Some of the most common therapies utilized in the treatment of ADD/ADHD include the following:
- Behavioral therapy
- Play therapy
- Music therapy
- Support groups
- Family therapy
In many cases, therapy alone is not enough to treat ADD/ADHD in children (or adults). As a result, medications may be prescribed to help improve symptoms.
Prescription medications can make a world of difference for those with ADD/ADHD, as they can help balance out their unpredictable impulsive behaviors and improve their focus. The medications that have proven to be most effective in treating ADD/ADHD include, but are not limited to, the following:
In most cases, those with ADD / ADHD will be treated with a stimulant medication (including those listed above). Some with this mental health condition may be treated with cognition-enhancing medications like guanfacine or atomoxatine, while others may be treated with antihypertensive drugs like clonidine.
Living With and Coping With ADD/ADHD
ADD/ADHD can be extremely frustrating to live with, regardless of if you are an adult or a child.
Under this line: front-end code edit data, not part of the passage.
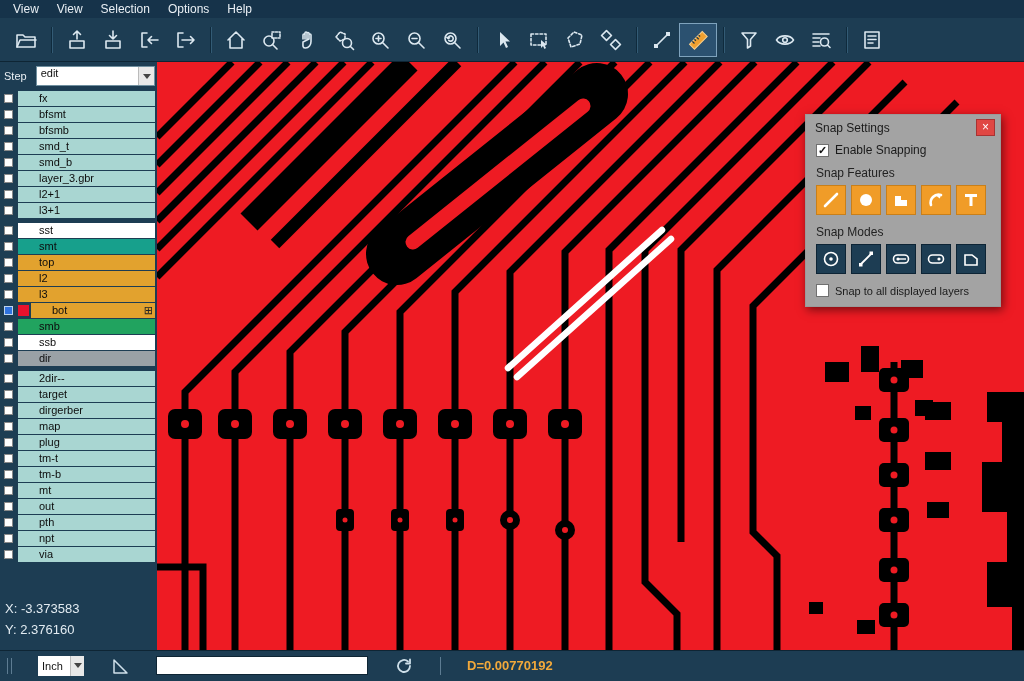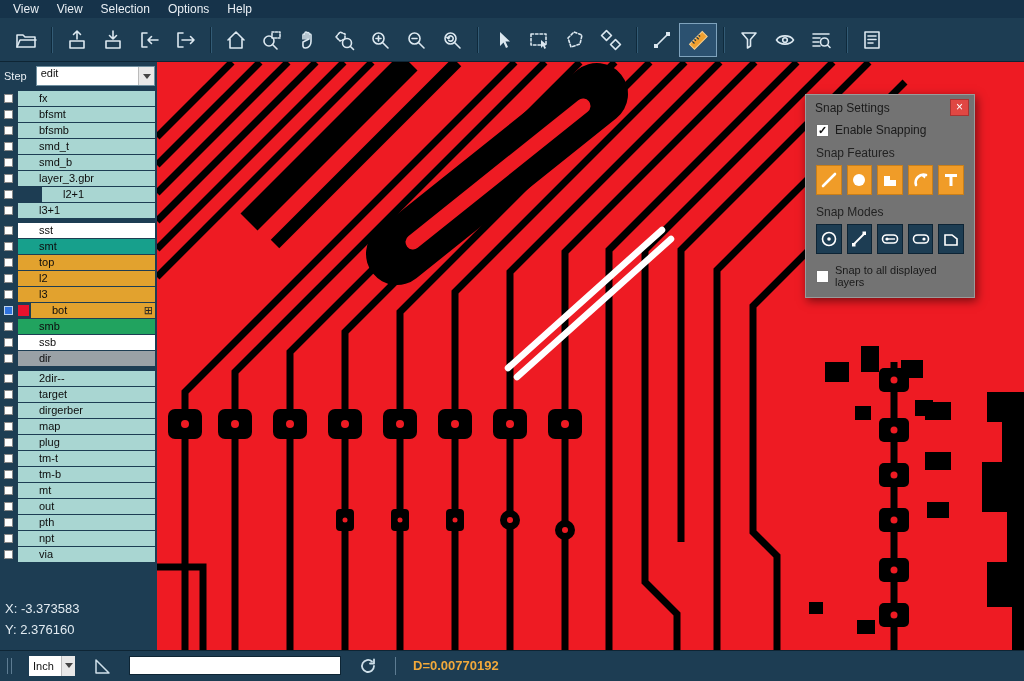"Snap Settings" #snap-dialog { background: #737373 -> #a3a3a3; top: 32px -> 52px; width: 170px -> 196px }
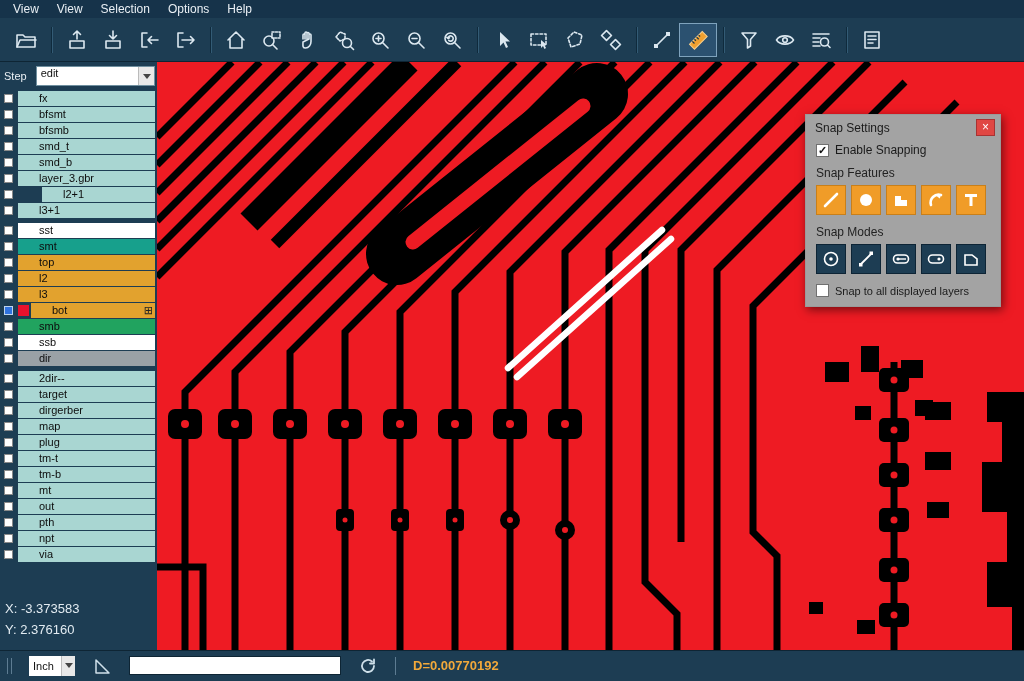"l2+1" span.layer-name { margin-left: 24px -> none }
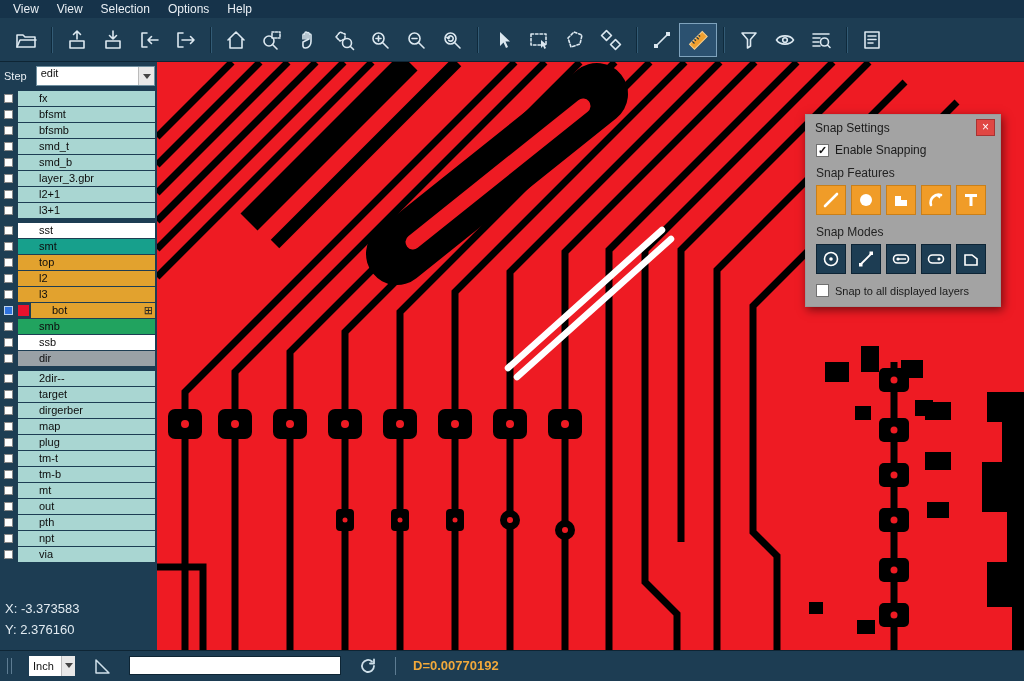"Inch" #statusbar { gap: 17px -> 26px }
That is because this particular condition can be both physically and mentally exhausting. When symptoms are not properly treated, individuals can experience uncontrollable impulsivity and hyperactivity, as well as constantly have difficulty in their lives due to misplacing their belongings, forgetting important things, struggling to stay organized, and so on. That is why getting the appropriate treatment for this condition is absolutely vital, especially for children and adolescents.
When treatment is obtained, those with ADD/ADHD can begin developing and incorporating coping skills into their lives. These coping skills can help to reduce both the presence and intensity of symptoms, helping to dramatically improve upon one’s quality of life. These skills can be learned in behavioral therapies, group therapy, support groups, and more. When combined with medication, those with ADD/ADHD can really begin to see improvement.
How to Know When to See a Psychiatrist for ADD/ADHD
If you are concerned that you or your child is experiencing ADD/ADHD, the most important thing you can do is reach out for help. Your healthcare provider is going to want to know as much as possible about you or your child’s behaviors to help make the correct diagnosis. You should contact a psychiatrist if you or your child are displaying any or all of the following behaviors:
- Inability to sit still
- Problems staying focused
- Unable to pay attention
- Impulsive behaviors
- Constant forgetfulness
- Being regularly disorganized
- Problems waiting turns
- Interrupting constantly
When these symptoms present themselves and are difficult to control independently, seeing a psychiatrist should be a top priority. The sooner that treatment is obtained for ADD/ADHD, the better the overall outcome.